Gore Workforce Reinvention Claim Challenged

ByABC News
October 6, 2000, 5:53 PM

Oct. 6 -- Al Gore claimed during Tuesdays presidential debate that the Reinventing Government initiative he spearheaded decreased the number of federal bureaucrats by 300,000 during the eight years hes served as vice president.

But a look at federal workforce numbers prepared annually by the Office of Management and Budget (OMB), which supervises the administration of government agencies, tells a different story.

The end of the Cold War, it turns out, and not Gores initiative, has probably had more to do with the scale-back than anything he had done.

Military Scaled Back

Almost all of the net federal workforce reduction from 1993 to 2000 occurred in the Defense Department, according to OMB and Pentagon figures just as the U.S. military was massively scaling back its personnel from Cold War levels.

From fiscal year 1993 to fiscal year 2000, the number of full-time, civilian federal employees dropped by approximately 282,000, from 2.14 million to 1.86 million, according to OMB data. Of that, 271,000, or 96 percent, were the results of a decrease in the militarys civilian workforce.

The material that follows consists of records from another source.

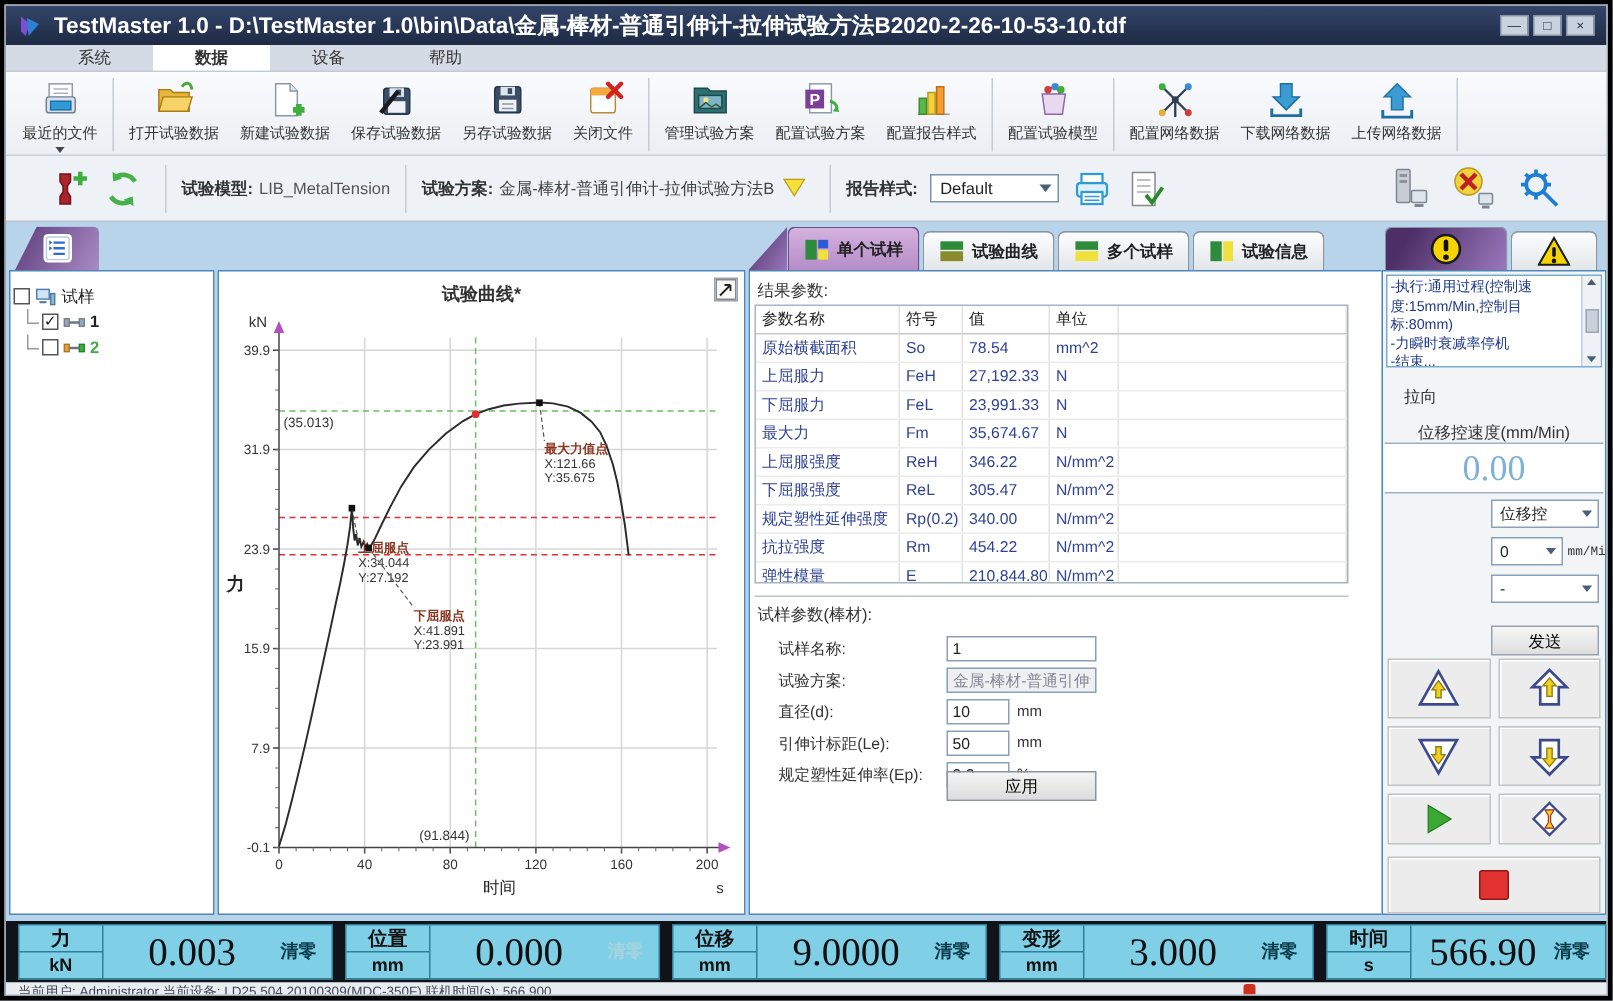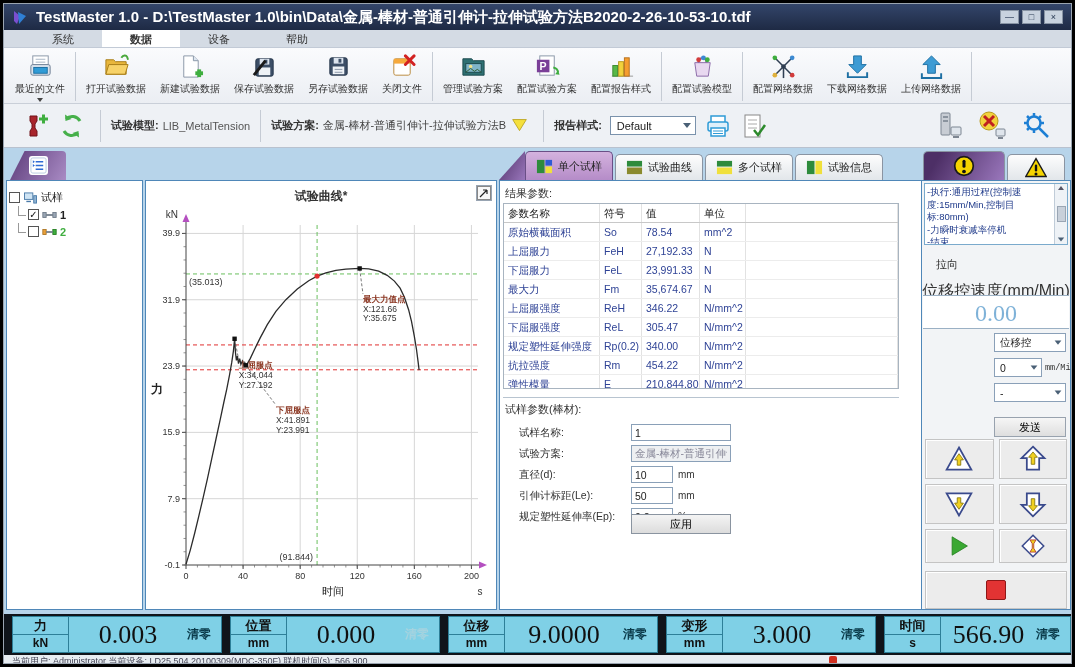--- a/index.html
+++ b/index.html
@@ -21,21 +21,21 @@
 
   
   .toolbar{position:absolute;left:0;top:44px;right:0;height:56px;background:linear-gradient(#fafbfd,#ebeef3);border-bottom:1px solid #c9cfd8;display:flex;align-items:stretch;padding:2px 4px 0 4px;}
   .tb-item{display:flex;flex-direction:column;align-items:center;justify-content:flex-start;padding:3px 7px 0 7px;}
   .tb-item .tb-ic{width:27px;height:27px;}
   .tb-item .tb-label{font-size:10px;color:#333;margin-top:2px;white-space:nowrap;}
   .tb-caret{width:0;height:0;border-left:3.5px solid transparent;border-right:3.5px solid transparent;border-top:4px solid #444;margin-top:2px;}
   .tb-sep{width:1px;background:#c5cbd4;margin:2px 3px;}
 
   
-  .toolbar2{position:absolute;left:0;top:100px;right:0;height:44px;background:#eef1f5;border-bottom:1px solid #b9c2cf;display:flex;align-items:center;padding:0 14px;}
+  .toolbar2{position:absolute;left:0;top:100px;right:0;height:44px;background:#eef1f5;border-bottom:1px solid #b9c2cf;display:flex;align-items:center;padding:0 24px;}
   .tb2-icon{width:26px;height:26px;margin:0 5px;display:inline-block;}
   .tb2-icon.small{width:17px;height:17px;}
   .tb2-sep{width:1px;height:32px;background:#c5cbd4;margin:0 10px;}
   .tb2-label{font-size:11px;font-weight:bold;color:#333;margin-right:4px;white-space:nowrap;}
   .tb2-value{font-size:11px;color:#555;white-space:nowrap;}
   .tb2-value.dark{color:#444;}
   .combo{display:flex;align-items:center;background:#fff;border:1px solid #7a92ac;height:19px;width:86px;padding:0 4px 0 6px;font-size:11px;color:#222;margin:0 4px;gap:12px;}
   .combo .caret-down{margin-left:auto;}
   .caret-down{width:0;height:0;border-left:4px solid transparent;border-right:4px solid transparent;border-top:5px solid #4a6076;}
   .tb2-right{margin-left:auto;display:flex;align-items:center;gap:14px;padding-right:6px;}
@@ -53,21 +53,21 @@
   .tree-children{margin-left:9px;}
   .branch{width:8px;height:10px;border-left:1px solid #999;border-bottom:1px solid #999;margin:-8px 2px 0 0;flex:none;}
 
   .chart-panel{position:absolute;left:141px;top:32px;width:352px;height:430px;background:#fff;border:1px solid #4f87b8;}
   .chart-title{position:absolute;left:0;right:0;top:7px;text-align:center;font-size:12px;font-weight:bold;color:#333;}
   .chart-popup-btn{position:absolute;right:4px;top:4px;width:16px;height:16px;border:1px solid #98a4b2;background:#f4f6f8;}
   #chart-svg{position:absolute;left:0;top:26px;font-family:"Liberation Sans",sans-serif;}
 
   .center-tabs{position:absolute;left:495px;top:3px;height:29px;display:flex;align-items:flex-end;}
   .ct-wedge{width:26px;height:29px;background:linear-gradient(120deg,#4d2f66,#9a77bc);clip-path:polygon(100% 0,100% 100%,0 100%);}
-  .ctab{display:flex;align-items:center;gap:5px;height:26px;padding:0 10px;border:1px solid #8a94a2;border-bottom:none;border-radius:5px 5px 0 0;background:linear-gradient(#fdfdfd,#e2e6ea);font-size:11px;font-weight:normal;color:#222;margin-right:2px;}
+  .ctab{display:flex;align-items:center;gap:5px;height:26px;padding:0 10px;border:1px solid #8a94a2;border-bottom:none;border-radius:5px 5px 0 0;background:linear-gradient(#fdfdfd,#e2e6ea);font-size:11px;font-weight:bold;color:#222;margin-right:2px;}
   .ctab.active{height:29px;background:linear-gradient(#d4b2de,#b58cc8);border-color:#6a4f86;}
   .ctab .ic{width:17px;height:17px;}
 
   .center-panel{position:absolute;left:495px;top:32px;width:480px;height:430px;background:#fff;border:1px solid #4f87b8;}
   .results-area{position:absolute;left:3px;top:2px;width:396px;height:208px;}
   .results-title{font-size:11px;color:#333;padding:3px 2px;}
   .results-table{position:absolute;left:0;top:20px;right:0;bottom:2px;border:1px solid #a8b4c0;background:#fff;overflow:hidden;}
   .rt-row{display:grid;grid-template-columns:96px 42px 58px 46px 1fr;height:19px;line-height:19px;font-size:10.5px;border-bottom:1px solid #ececec;}
   .rt-row>div{padding:0 4px;border-right:1px solid #e2e2e2;white-space:nowrap;overflow:hidden;}
   .rt-row.head{color:#222;border-bottom:1px solid #c8c8c8;}
@@ -92,21 +92,21 @@
   .rtab.active{width:82px;height:29px;background:linear-gradient(120deg,#4d2f66 18%,#9a77bc);}
   .rtab .ic{width:22px;height:22px;}
 
   .right-panel{position:absolute;left:917px;top:32px;width:150px;height:430px;background:#f2f4f6;border:1px solid #4f87b8;}
   .msg-box{position:absolute;left:2px;top:2px;right:2px;height:62px;background:#fff;border:1px solid #7aaacc;display:flex;}
   .msg-text{flex:1;font-size:9.5px;line-height:12.5px;color:#1f3a8a;padding:2px 2px;white-space:pre-line;overflow:hidden;}
   .msg-scroll{width:13px;border-left:1px solid #c0ccd8;background:#eef2f6;display:flex;flex-direction:column;align-items:center;justify-content:space-between;padding:2px 0;}
   .tri-up{width:0;height:0;border-left:3.5px solid transparent;border-right:3.5px solid transparent;border-bottom:4.5px solid #556;}
   .msg-thumb{width:9px;height:16px;background:#c8d0da;border:1px solid #9aa6b4;}
   .direction{position:absolute;left:14px;top:76px;font-size:11px;color:#333;}
-  .speed-title{position:absolute;left:0;right:0;top:100px;text-align:center;font-size:16px;color:#333;}
+  .speed-title{position:absolute;left:0;right:0;top:100px;text-align:center;font-size:11px;color:#333;}
   .speed-display{position:absolute;left:1px;right:1px;top:114px;height:34px;background:#fff;border-top:1px solid #9ab0c4;border-bottom:1px solid #9ab0c4;text-align:center;font-size:24px;color:#7fb2d8;font-family:"Liberation Serif",serif;line-height:34px;}
   .dd-col{position:absolute;right:4px;top:152px;width:72px;}
   .dd{display:flex;align-items:center;background:#fff;border:1px solid #8aa0b8;height:19px;padding:0 3px 0 5px;font-size:10.5px;color:#222;margin-bottom:6px;}
   .dd .caret-down{margin-left:auto;transform:scale(.85);}
   .dd-row{display:flex;align-items:center;margin-bottom:6px;}
   .dd.small{width:48px;flex:none;margin-bottom:0;}
   .dd-unit{font-size:8.5px;color:#333;margin-left:3px;font-family:"Liberation Mono",monospace;}
   .send-btn{position:absolute;right:0;top:84px;width:72px;height:20px;background:linear-gradient(#f6f6f6,#dedede);border:1px solid #98a2ae;font-size:11px;font-family:"Liberation Sans",sans-serif;}
   .jog-grid{position:absolute;left:3px;right:3px;top:258px;display:grid;grid-template-columns:1fr 1fr;grid-template-rows:40px 40px 34px;gap:5px;}
   .jog-btn{background:#ececec;border:1px solid #c4c4c4;box-shadow:inset 1px 1px 0 #fff;display:flex;align-items:center;justify-content:center;}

The White House says the Pentagon cutbacks, which began under President Bush, accounted for about 80 percent of net cuts in federal jobs under the Clinton administration.

As Department of Defense non-civilian personnel were cut by more than 700,000, the size of the civilian force that supported them was also cut, says a Republican Senate defense staffer.

Vice President Gores claim to have reduced the federal bureaucracy by300,000 is dependant on cuts in [the defense department] that very clearly had little, if anything, to do with Vice President Gores Reinventing Government, he says.

But thats not how Gore portrays it.

You know the size of the federal government will go down in a Gore administration. In the Reinventing Government Program, you just look at the numbers. It is 300,000 people smaller today than it was eight years ago, he said during his first presidential debate with Republican candidate, Texas Gov. George W. Bush on Tuesday.